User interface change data
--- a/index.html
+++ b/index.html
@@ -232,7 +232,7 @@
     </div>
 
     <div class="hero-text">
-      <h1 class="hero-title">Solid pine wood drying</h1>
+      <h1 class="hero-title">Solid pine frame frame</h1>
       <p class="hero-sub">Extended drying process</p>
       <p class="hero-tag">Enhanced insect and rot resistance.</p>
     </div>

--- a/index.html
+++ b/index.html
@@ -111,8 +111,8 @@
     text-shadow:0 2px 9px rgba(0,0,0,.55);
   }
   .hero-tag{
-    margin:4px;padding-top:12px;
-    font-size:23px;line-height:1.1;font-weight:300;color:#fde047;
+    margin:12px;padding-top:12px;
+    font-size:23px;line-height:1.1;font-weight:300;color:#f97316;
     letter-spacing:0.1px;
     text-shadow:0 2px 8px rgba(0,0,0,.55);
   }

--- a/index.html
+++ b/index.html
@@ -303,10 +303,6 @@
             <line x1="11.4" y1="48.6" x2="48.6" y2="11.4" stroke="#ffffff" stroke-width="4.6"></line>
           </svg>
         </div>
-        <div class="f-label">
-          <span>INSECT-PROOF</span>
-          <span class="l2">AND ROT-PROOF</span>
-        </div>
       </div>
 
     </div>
--
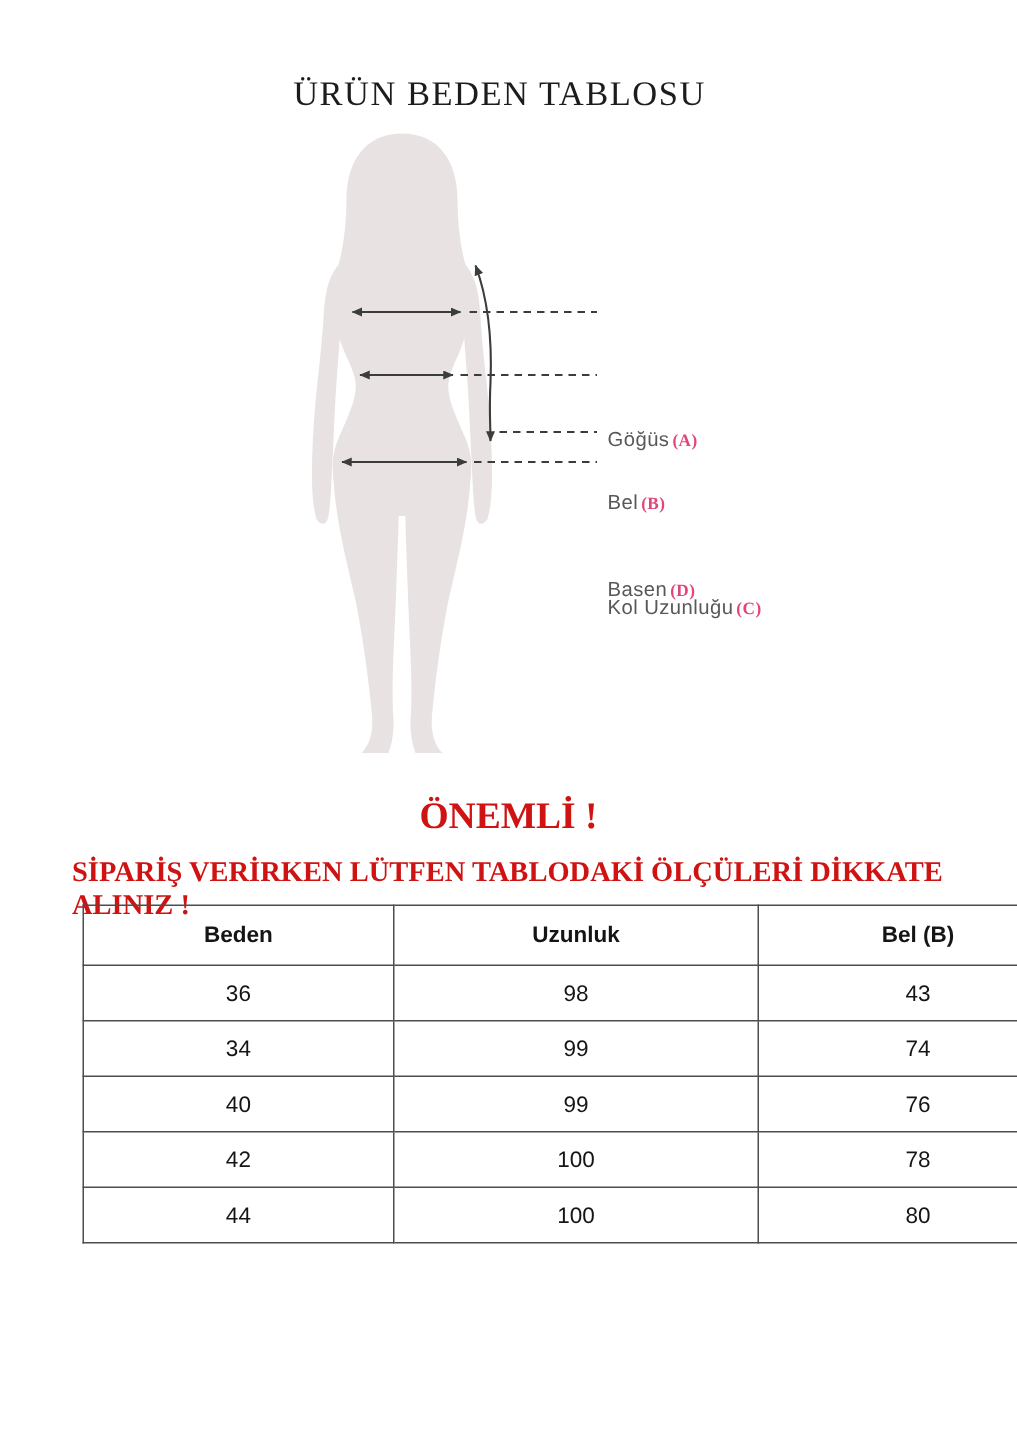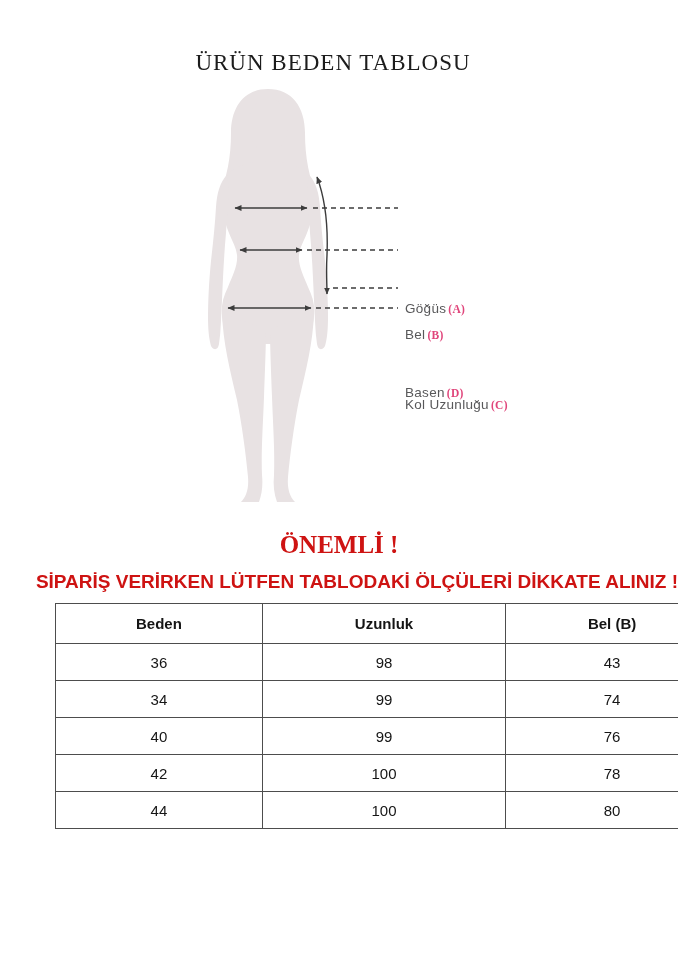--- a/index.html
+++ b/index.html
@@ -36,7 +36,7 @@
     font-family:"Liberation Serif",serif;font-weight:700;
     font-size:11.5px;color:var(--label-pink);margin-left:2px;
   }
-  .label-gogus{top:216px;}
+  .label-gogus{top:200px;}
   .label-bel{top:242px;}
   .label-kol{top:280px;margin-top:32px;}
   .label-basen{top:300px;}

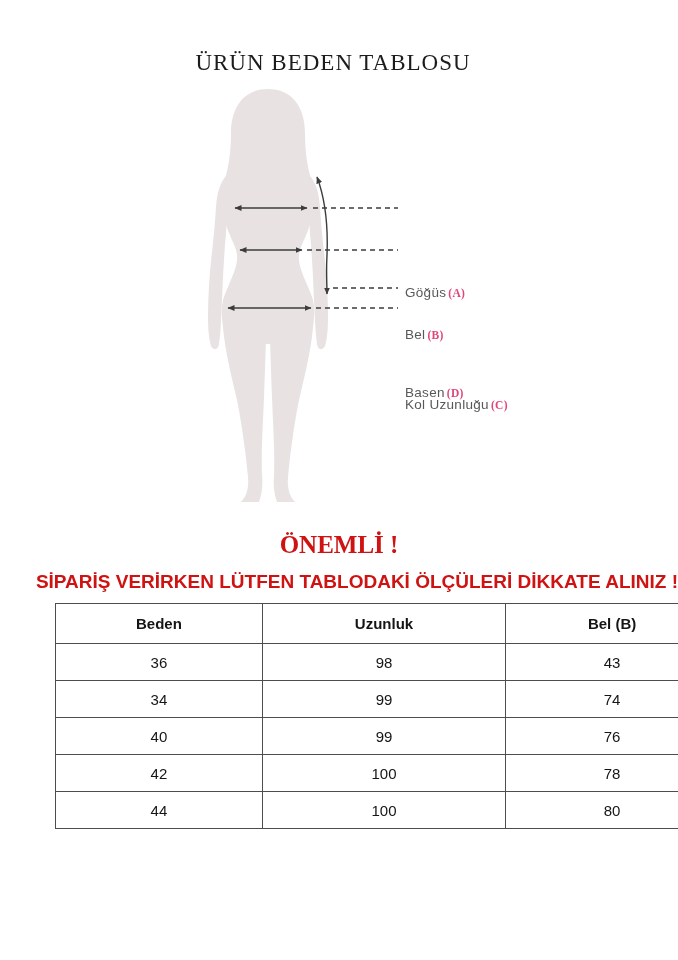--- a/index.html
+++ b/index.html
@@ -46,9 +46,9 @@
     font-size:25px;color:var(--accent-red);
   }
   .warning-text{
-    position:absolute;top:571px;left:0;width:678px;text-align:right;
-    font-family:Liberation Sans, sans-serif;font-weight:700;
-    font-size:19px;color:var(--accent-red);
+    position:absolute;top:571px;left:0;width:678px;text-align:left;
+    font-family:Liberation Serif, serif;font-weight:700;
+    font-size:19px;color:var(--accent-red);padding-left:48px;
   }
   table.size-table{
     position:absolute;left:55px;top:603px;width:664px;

Your goal: From the entries above, return exactly the line containing "font-family:Liberation Serif, serif;font-weight:700;", the line containing "position:absolute;left:55px;top:603px;width:664px;", and all lines between, and nothing else.

Exercise answer:
+    font-family:Liberation Serif, serif;font-weight:700;
+    font-size:19px;color:var(--accent-red);padding-left:48px;
   }
   table.size-table{
     position:absolute;left:55px;top:603px;width:664px;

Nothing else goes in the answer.